ENTREVISTAS
Lac La Belle
Estados Unidos da Ruralidade
· 15 Nov 2011 · 00:37 ·
Nick Schillace e Jennie Knaggs vivem apaixonados pela música tradicional norte-americana e tudo o que existe ao seu redor desde longa data. Apesar de terem partido de pontos de referência distintos, encontraram em Lac La Belle o veículo perfeito para a expressão do respeito que nutrem pela ruralidade musical norte-americana, pela folk, pela música country. Ele é uma verdadeira autoridade do fingerpicking: colaborou e partilhou palcos com nomes como Bert Jansch, Peter Lang, Jack Rose, Keenan Lawler, Eric Carbonara ou Glenn Jones. Ela tem na voz a sua força principal e herdou os seus ensinamentos directamente dos músicos da região sul dos Montes Apalaches. Depois de terem lançado recentemente o EP Bring on the Light, preparam-se para lançar novo disco mas antes disso vão rumar à Península Ibérica para apresentarem as suas canções de beleza pura. Dão um salto ao Porto no próximo domingo para um concerto no BODYSPACE AU LAIT que tanto promete. Em entrevista, contaram-nos tudo o que havia para saber sobre Lac La Belle. O resto está nas suas canções.
Nos Lac La Belle, exploram ambos as primeiras décadas da música rural Americana gravada. Seguiram esse caminho de uma forma instintiva?

Nick Schillace: Sim, para mim foi. Eu cresci rodeado de música tradicional e essa exposição em tenra idade criou uma verdadeira ligação. Comecei a juntas todos os pedacinhos quando estava a fazer a minha pesquisa de licenciatura sobre música Americana e John Fahey. Houve um momento em que se deu um clique para mim, de certa forma, e continuo a aprender tanto quando possível.
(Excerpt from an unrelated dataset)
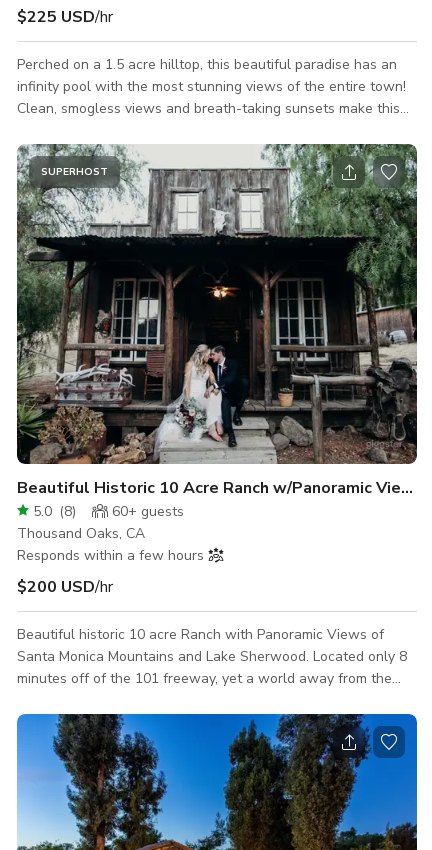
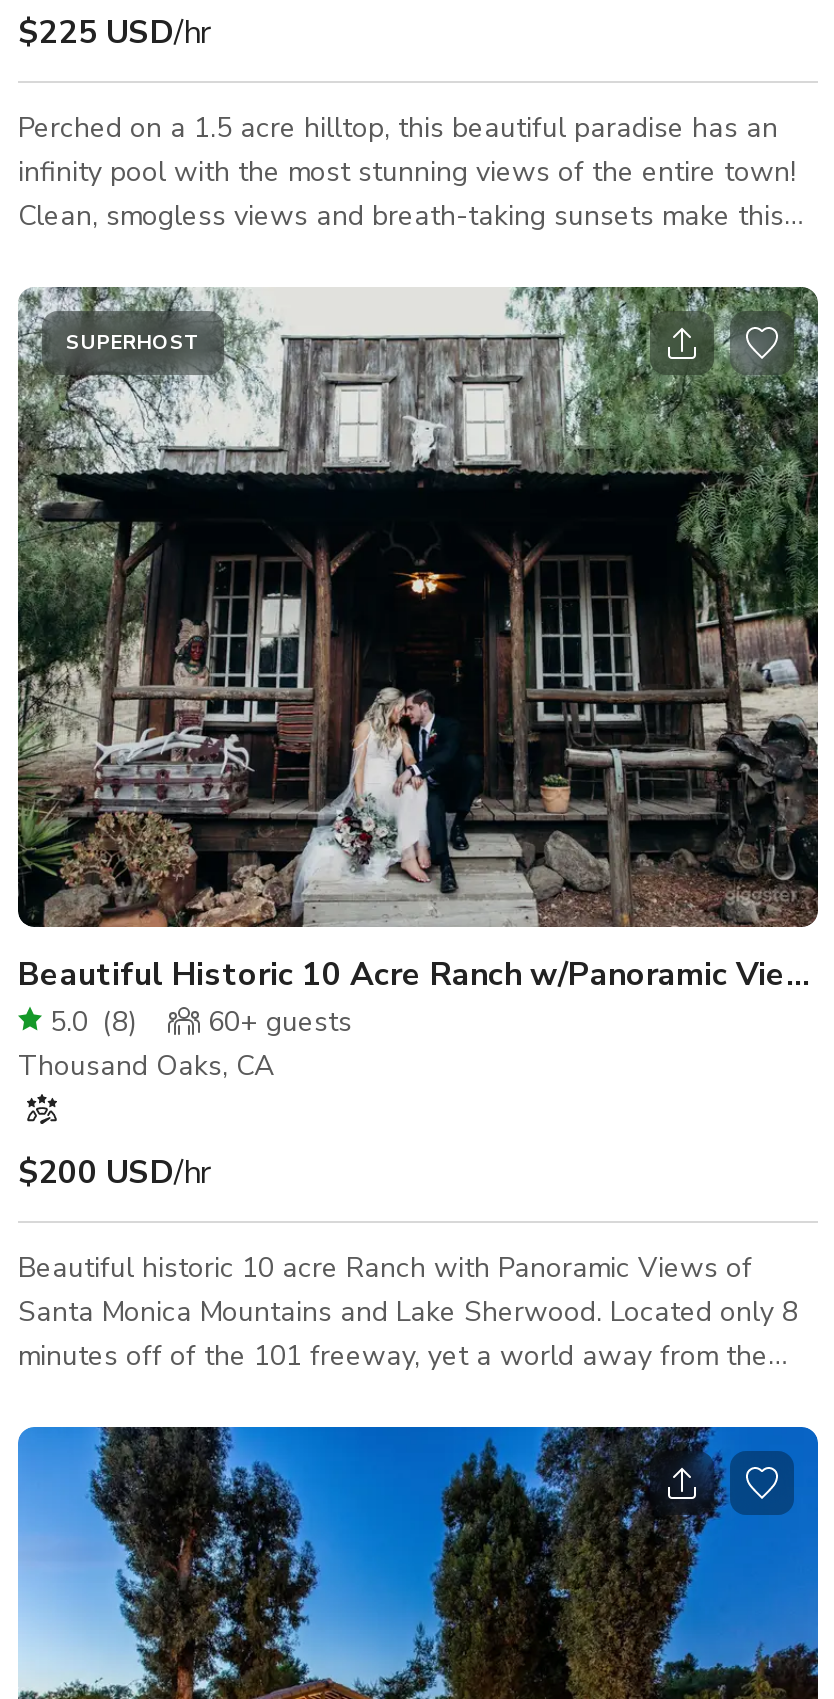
- Responds within a few hours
Jennie Knaggs: Onde eu cresci, no Michigan, temos uma cena folk muito forte e eu tive a sorte de ter a oportunidade de trabalhar com músicos profissionais desse género em tenra idade. De certa forma rejeitei isso na altura (era jovem)… Anos mais tarde, quando comecei a pesquisar música americana antiga por mim própria foi quando me apaixonei realmente por ela. Quando tinha 18 anos fiz uma viagem ao Kentucky e isso fez o resto, e fiquei apanhada.

Lac La Belle começou com um repertório de música country e folk antigo, mas depois vocês começaram a adicionar-lhe material original. Como foi essa mudança para vocês?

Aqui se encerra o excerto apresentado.